The result is a sweeping history of the revolution from 1789 to 1795. It is considered to be one of the most authoritative accounts of the earliest part of the revolution. Mill supplied Carlyle with a library of material about the revolution. The book had its mishaps in getting completed, though. Carlyle labored furiously on the first volume and sent his only manuscript to Mill. However, Mill's maid mistakenly burned it, thinking it was trash. So, Carlyle rewrote it, producing a book that he said came "direct and flamingly from the heart."
The book was very different in style from other histories, which tend to be dispassionate and detached from the events. Carlyle's poetical prose style and his use present tense, first person plural involve the reader as close observer and nearly participant as the events unfold. The technique has been both praised and severely criticized.
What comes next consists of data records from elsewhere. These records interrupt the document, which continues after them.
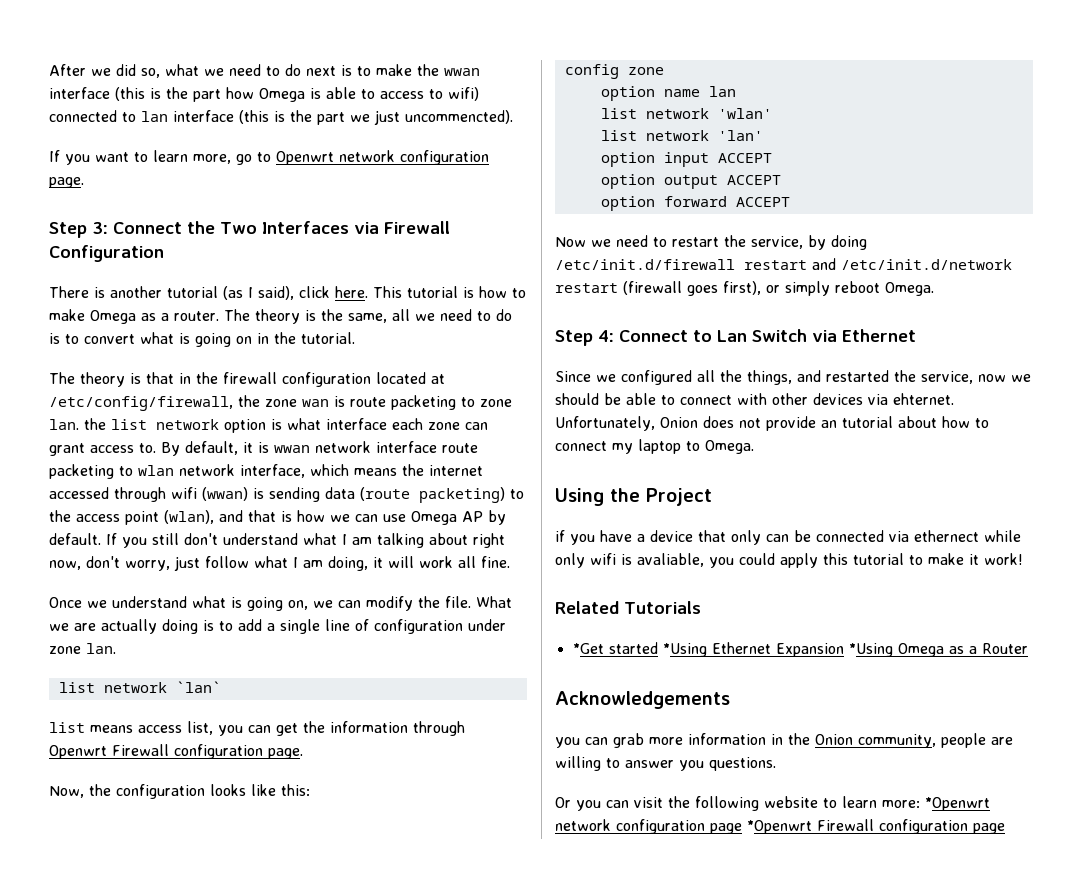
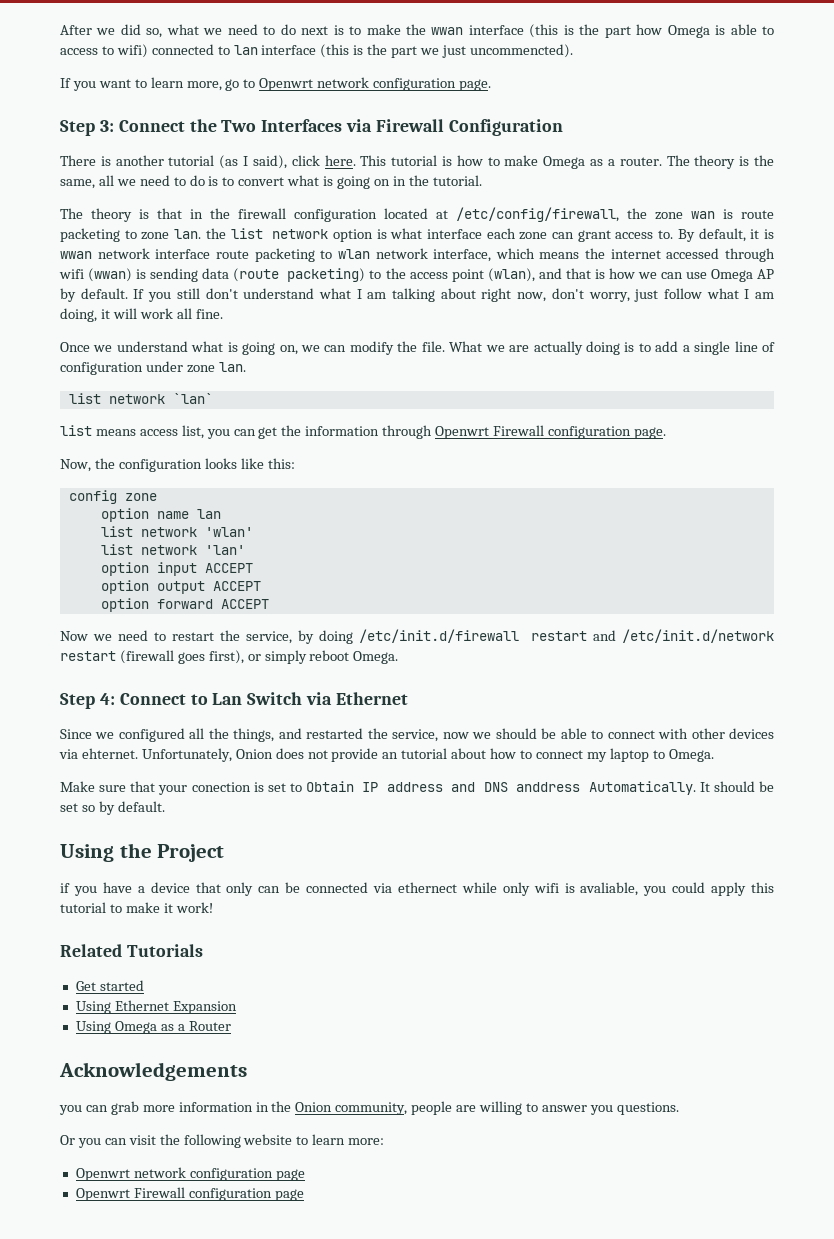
+ Make sure that your conection is set to Obtain IP address and DNS anddress Automatically. It should be set so by default.
- *Get started *Using Ethernet Expansion *Using Omega as a Router
+ Get started
+ Using Ethernet Expansion
+ Using Omega as a Router
- Or you can visit the following website to learn more: *Openwrt network configuration page *Openwrt Firewall configuration page
+ Or you can visit the following website to learn more:
+ Openwrt network configuration page
+ Openwrt Firewall configuration page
The first volume was an immediate success and it helped establish Carlyle's literary reputation. It was a triumph of enthusiastic storytelling combined with detailed accounts of historical fact and philosophical discourse. So dramatic was his approach and accurate in its details that it inspired Charles Dickens to use it as his primary reference in writing A Tale of Two Cities.
Carlyle produced numerous other works, including Signs of the Times (1829), Sartor Resartus (1831), Chartism (1840), On Heroes and Hero Worship and the Heroic in History (1841), Past and Present (1843), The Life of John Sterling (1851), History of Friedrich II of Prussia (1858), and Reminiscences of my Irish Journey in 1849 (1882).